We're used by journalists everywhere, human rights workers.
We are the core infrastructure in Ukraine for safe communications, for sensitive information, you know, government, military. We are, you know, core communications in governments across the world, right? Just for, you know, we don't want a data breach to expose sensitive information. I think, you know, every time there is a,
what we call a big tech screw up or a massive data breach, we see spikes in signal growth.
We also see spikes when there are, there's geopolitical volatility. So, you know, you see
when, when there was the uprising in Iran around women's rights, we saw a massive spike in use.
in Iran around women's rights. We saw a massive spike in use, and then we saw the government or the ISP try to block it, and then we stood up proxies to try to get people access anyway.
So it's really, you know, it's when people suddenly recognize the power that personal
sensitive information can give those who might want to oppress or harm or,
you know, otherwise hurt their lives. Or just sell you things.
Exactly. Or sell you things and, you know, and then like decide what news you get,
decide if you get an ad for a good rate on a home loan or a bad rate, right? Like these things that
are subtle, but also really meaningful. WhatsApp is peddling privacy in the form of encryption as a selling point, but still collects metadata. Talk about this business model for a huge slice
of the tech sector at this point, data collection, surveillance, capitalism, profits, etc.
I mean, I think of this as really the original sin, right? Like the Clinton administration knew there were privacy concerns with the Internet business model. They had reports from the NTIA. They had advocacy from human and civil rights organizations. This was a debate that played over out over the 90s as the rules of the road for the Internet were, established. And I, you know, this is why I just like, I get itchy when people are like,
they could never have known. And I'm like, literally, there were reports before any of
this were done, laying out exactly how this would go down. And it went down that way and slightly
worse. This wasn't a matter of guileless innocence leading to innovation that got out of control.

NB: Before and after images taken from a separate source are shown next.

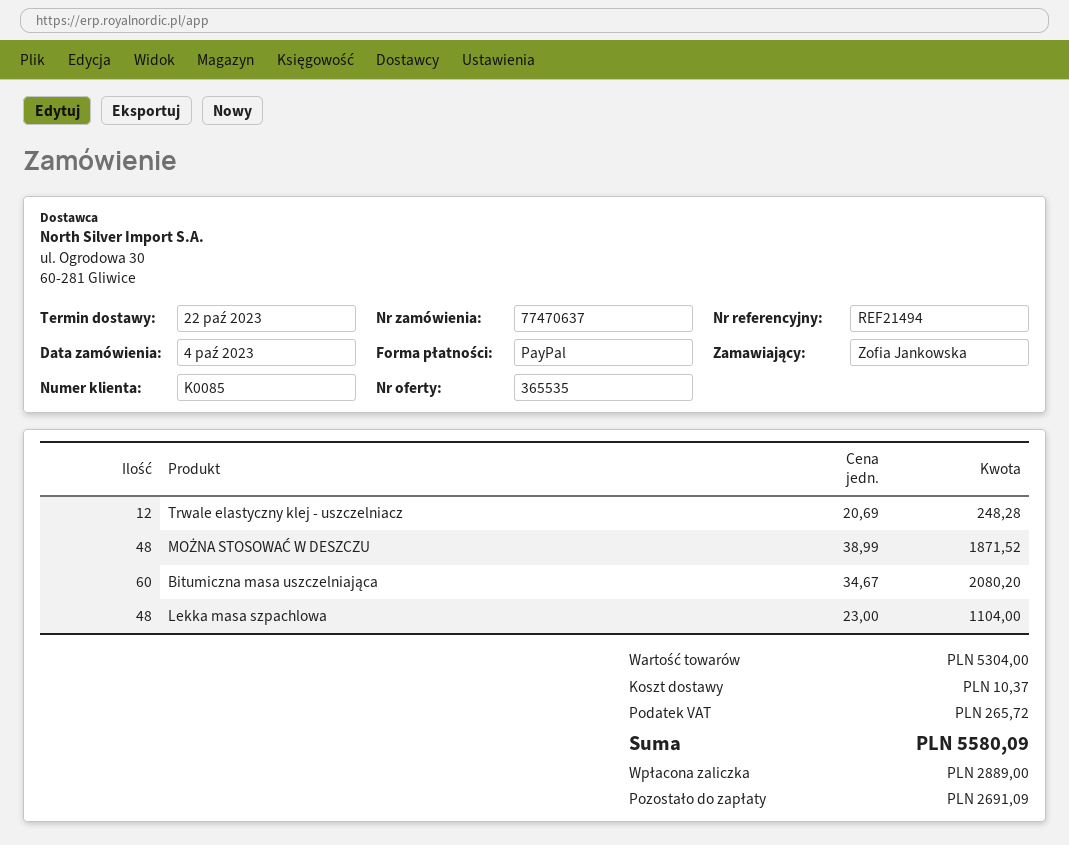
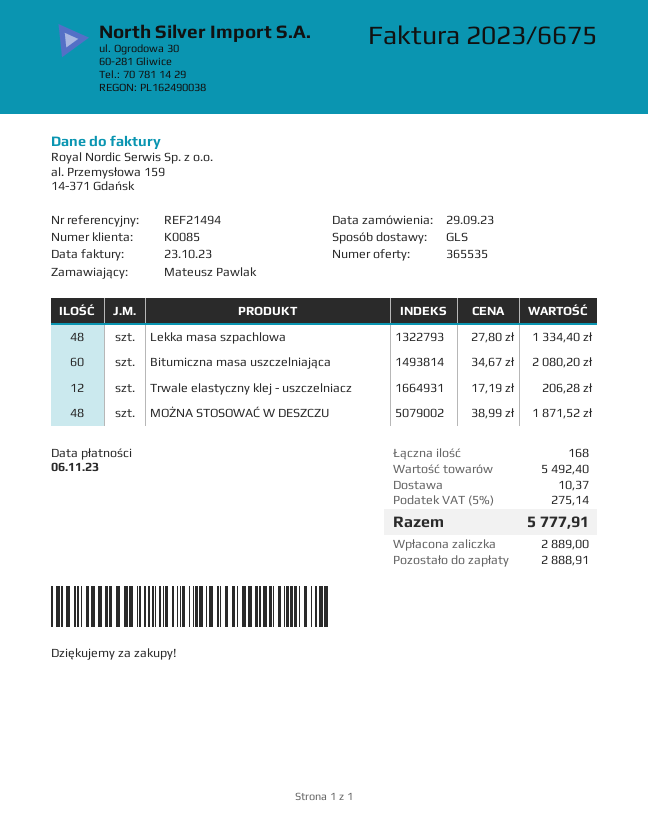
order date: 2023-10-04 -> 2023-09-29
ordered by: Zofia Jankowska -> Mateusz Pawlak
Trwale elastyczny klej - uszczelniacz: 12 x 20.69 = 248.28 -> 12 x 17.19 = 206.28
Lekka masa szpachlowa: 48 x 23.00 = 1104.00 -> 48 x 27.80 = 1334.40
subtotal: 5304.00 -> 5492.40
tax: 265.72 -> 275.14
total: 5580.09 -> 5777.91
balance: 2691.09 -> 2888.91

This was a business model choice where, you know, the Clinton administration said absolutely no restrictions on commercial surveillance.
And they also endorsed advertising as the business model of this internet.
And like, of course, what is advertising if not know your customer?
We got to get more and more data, right?
So it's an incentive.
It's like a flywheel incentive for surveillance.
We want as much data about our customers as possible so we can target them with ads.
And what does that incentivize?
That incentivize huge clusters of compute and data storage so that you can keep this
data that incentivizes things like map reduce that is sort of the precursor to a lot of
the AI models.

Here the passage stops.